Geçmediğimiz kanala da para ödeyecek miyiz?

8 yıl aradan sonra yeniden gündeme gelen ve Yap-İşlet-Devret modeliyle yapılacağı söylenen “Kanal İstanbul” projesiyle ilgili CHP Manisa Milletvekili Ahmet Vehbi Bakırlıoğlu ; Ulaştırma ve Altyapı Bakanı Mehmet Cahit Turhan’ın yanıtlaması istemiyle soru önergesi verdi.

Manisa Son Haber
Geçmediğimiz kanala da para ödeyecek miyiz?

Kanal İstanbul Projesi’nin Yap-İşlet-Devret modeliyle yaşama geçirilecek olması nedeniyle ekonomik beklenti de yaratıldığına işaret eden Bakırlıoğlu “Çevresel Etki Değerlendirme Raporu’nda (ÇED) projenin ekonomik değerlendirmelerinden hiç bahsedilmemiştir.

Ayrıca raporda İstanbul Boğazı’ndan elde edilen gemi geçiş geliri ile Kanal İstanbul’dan elde edilecek gemi geçiş gelirine ilişkin bir karşılaştırma yapılamamış olması; projenin ne kadar ekonomik olduğu sorusunu da akla getirmiştir.” dedi.

Bu model ile hayata geçirilen projelerde firmalara geçiş garantisi de verildiği vurgulayan Bakırlıoğlu “Geçmediğimiz yollardan sonra kullanmayacağımız kanala da para mı ödeyeceğiz?” diye sordu.

 

Hukuki Sorunlar da Ortaya Çıkabilir

Türk boğazlarının, Karadeniz'i Akdeniz'e bağlayan tek su yolu olarak sahip olduğu stratejik öneme ve dünya deniz ticaretinin en yoğun sularından olduğuna da değinen Bakırlıoğlu “Özel bir şirkete hazırlatılan ve Çevre ve Şehircilik Bakanlığı’na sunulan ÇED Raporu’nda, hangi büyüklükteki gemilerin bu kanaldan geçeceği, savaş gemileri ve denizaltıların geçip geçemeyeceklerine ilişkin bir bilgiye rastlanmamıştır.

Boğazlar Rejimine ilişkin olarak, Montreux'de 20 Temmuz 1936'da İmzalanan Sözleşmenin birinci maddesinde ‘Taraflar, Boğazlarda denizden geçiş ve gidiş-geliş (ulaşım) özgürlüğü ilkesini kabul ederler ve doğrularlar’ denilmektedir.

Buna rağmen gemilerin kanaldan geçmeye zorlanacak olması uluslararası hukuk bakamından Türkiye’yi zora sokacak bir konu olduğu uzmanlarca dile getirilmektedir”  diyerek Kanal İstanbul projesinin hukuki olarak ortaya çıkaracağı sorunlara da dikkat çekti.

 

ÇED Raporu Ne Kadar Güvenilir?

Kanal İstanbul Projesi’ne gerekçe olarak gelecek yıllar içerisinde boğazdan geçecek gemi sayısının artacak olmasının ve ham petrol taşıyan tankerlerin gösterildiğini fakat ÇED Raporu’ndaki bu bilgilerin oldukça çelişkili olduğunu belirten Bakırlıoğlu “ 2007 yılında 56 bin olan İstanbul Boğazı’ndan geçen gemi sayısı 2018 yılında 41 bine kadar düşmüştür.
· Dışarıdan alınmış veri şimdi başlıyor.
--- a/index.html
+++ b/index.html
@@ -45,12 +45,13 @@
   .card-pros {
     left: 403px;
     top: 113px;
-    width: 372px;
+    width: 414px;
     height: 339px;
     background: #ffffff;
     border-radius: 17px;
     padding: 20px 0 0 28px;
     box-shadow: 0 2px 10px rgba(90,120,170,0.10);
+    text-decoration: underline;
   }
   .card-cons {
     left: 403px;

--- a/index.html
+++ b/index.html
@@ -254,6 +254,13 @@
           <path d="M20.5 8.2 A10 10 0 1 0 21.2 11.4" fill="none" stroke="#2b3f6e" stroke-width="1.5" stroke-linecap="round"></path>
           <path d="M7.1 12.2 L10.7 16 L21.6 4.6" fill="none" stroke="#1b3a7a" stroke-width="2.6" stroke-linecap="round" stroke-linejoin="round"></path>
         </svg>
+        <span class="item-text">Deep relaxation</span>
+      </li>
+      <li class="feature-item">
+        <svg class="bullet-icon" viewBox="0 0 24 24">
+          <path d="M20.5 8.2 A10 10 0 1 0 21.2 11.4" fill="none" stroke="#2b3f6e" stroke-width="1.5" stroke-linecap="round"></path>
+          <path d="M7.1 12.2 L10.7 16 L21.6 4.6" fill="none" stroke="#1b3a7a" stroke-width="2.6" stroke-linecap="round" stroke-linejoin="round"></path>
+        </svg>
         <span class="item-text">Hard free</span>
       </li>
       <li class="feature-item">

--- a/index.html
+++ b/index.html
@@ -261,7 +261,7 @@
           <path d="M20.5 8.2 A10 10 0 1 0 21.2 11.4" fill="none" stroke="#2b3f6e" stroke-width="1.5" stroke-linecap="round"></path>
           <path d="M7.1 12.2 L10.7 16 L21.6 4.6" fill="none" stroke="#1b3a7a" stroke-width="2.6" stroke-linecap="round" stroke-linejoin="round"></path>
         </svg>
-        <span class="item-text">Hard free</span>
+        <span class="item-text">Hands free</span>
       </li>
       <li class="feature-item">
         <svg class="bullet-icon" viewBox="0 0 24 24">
Yapılan ve bundan sonra yapılacak olan petrol boru hatları ile gemilerle petrol taşımacılığı daha da azalacaktır.

Bunun yanında bilimsel verilere göre 50 yıl sonra dünya petrol rezervlerinin bitme noktasına geleceği düşünüldüğünde zaten petrol taşımacılığı da bitecektir. Buna rağmen ÇED Raporu’nda kanaldan geçecek gemi sayısının 2030 yılında 65 bin, 2070 yılında 115 bin olarak belirtilmesi bu projenin en önemli gerekçesinin havada kalmasına neden olmuş” diyerek raporun güvenilir olmadığının gündeme getirildiğini ifade etti.

Önerge de yanıtlama istemiyle yer alan başlıca sorular da şöyle:       

Projenin Maliyetinin 75 milyar TL olacağı ve yap-işlet-devret modeli ile yapılacağı belirtilmektedir. İhaleyi alacak firmaya geçiş garantisi verilecek midir?
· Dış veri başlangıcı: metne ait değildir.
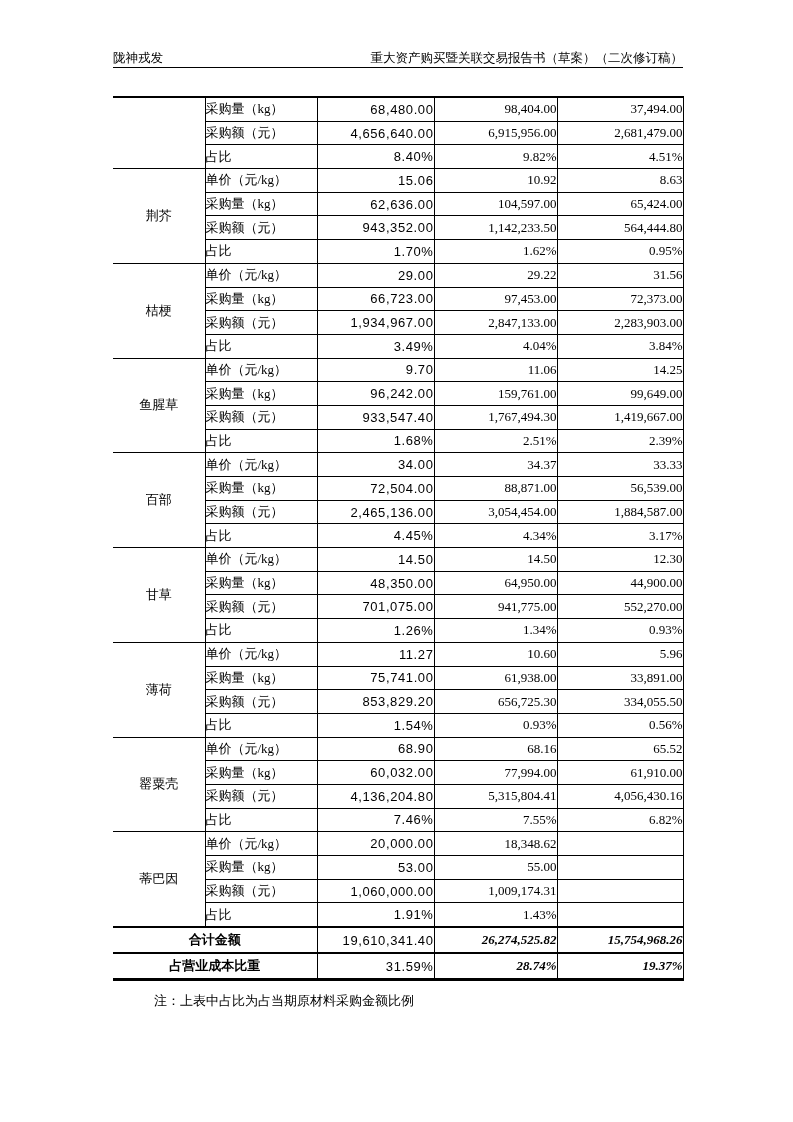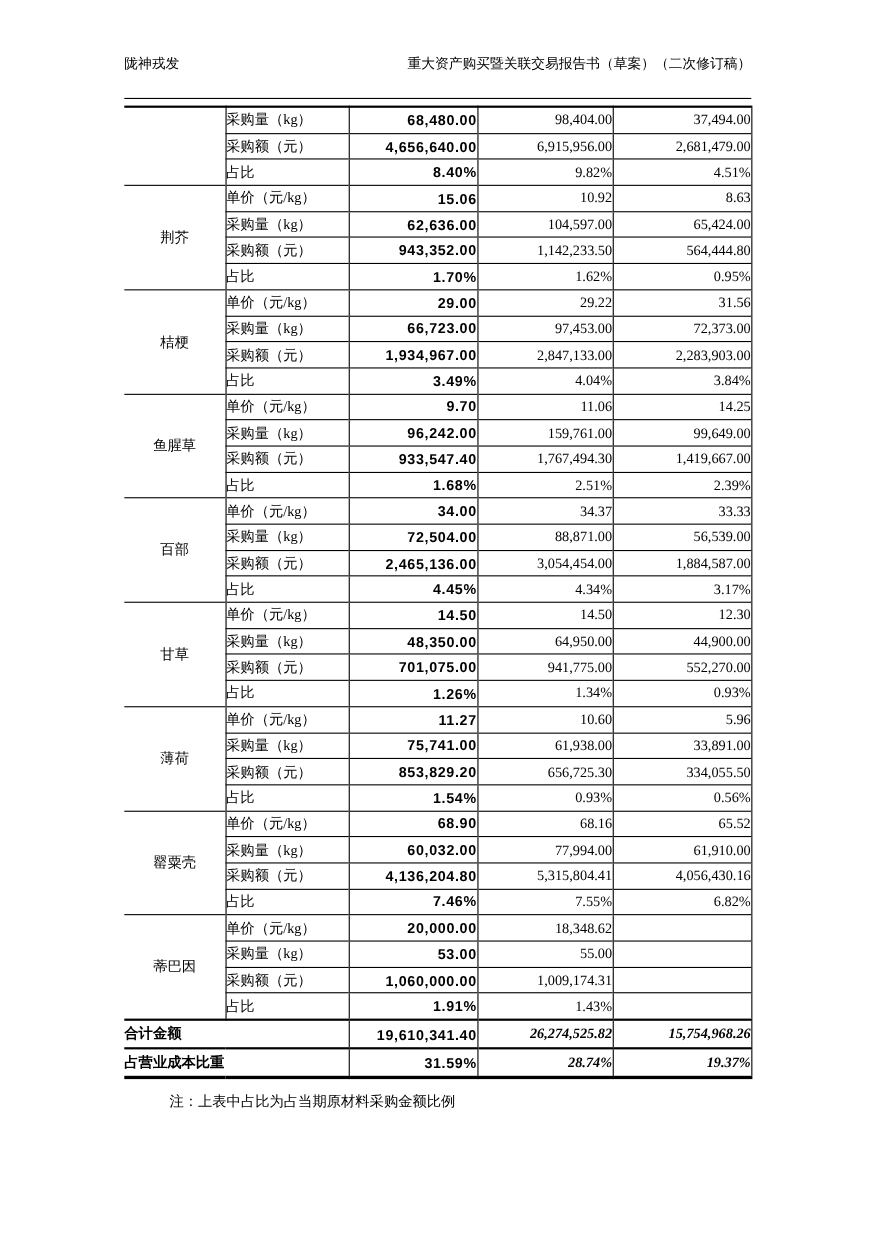--- a/index.html
+++ b/index.html
@@ -26,7 +26,7 @@
     justify-content: space-between;
     align-items: flex-end;
     border-bottom: 1px solid #000;
-    padding-bottom: 22px;
+    padding-bottom: 0;
     font-size: 12.5px;
   }
   

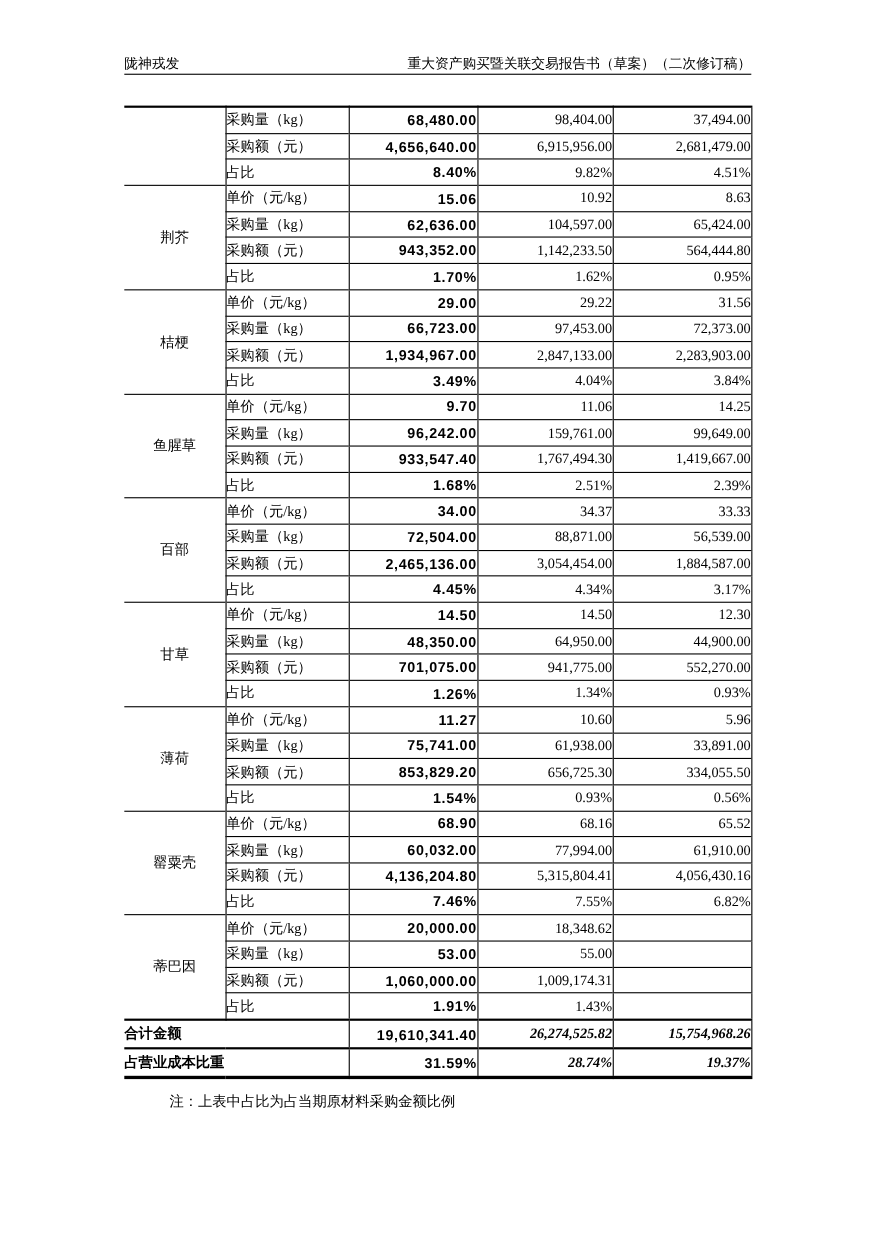--- a/index.html
+++ b/index.html
@@ -64,7 +64,7 @@
     text-align: right;
     padding-right: 7px;
     font-family: "Liberation Sans", "DejaVu Sans", sans-serif;
-    font-weight: bold;
+    font-weight: normal;
     font-size: 12px;
     letter-spacing: 0.6px;
   }

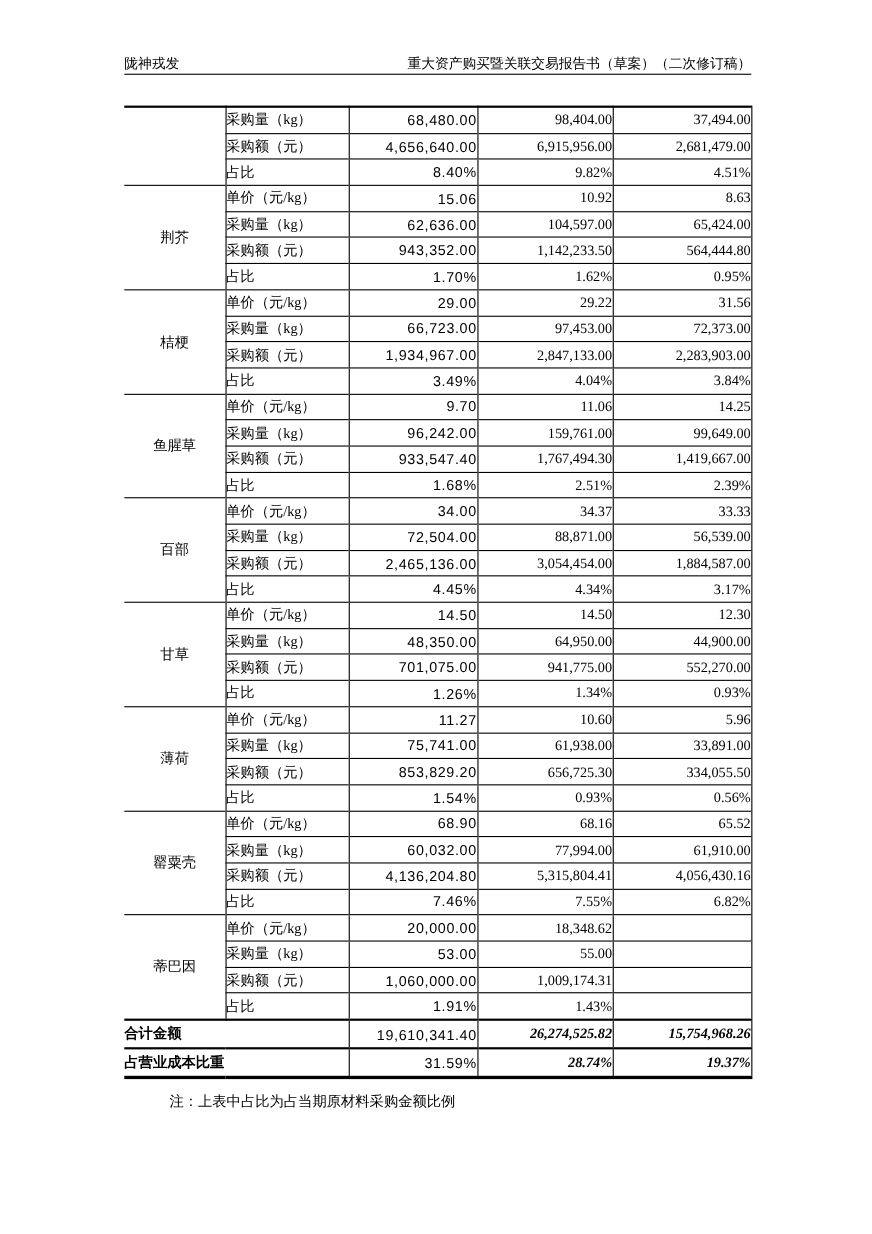--- a/index.html
+++ b/index.html
@@ -78,7 +78,7 @@
     height: 24px;
   }
   tr.summary td.slabel {
-    text-align: left;
+    text-align: center;
     font-weight: bold;
     font-size: 13px;
     padding-left: 0;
Karadeniz’e kıyısı olsun ya da olmasın diğer ülkelerin Montreux Sözleşmesinden doğan hakları nasıl korunacaktır?

 Kanal İstanbul’dan askeri gemilerin geçişine izin verilecek midir? İzin verilecekse Montreux Sözleşmesi hükümleri uygulanacak mıdır?”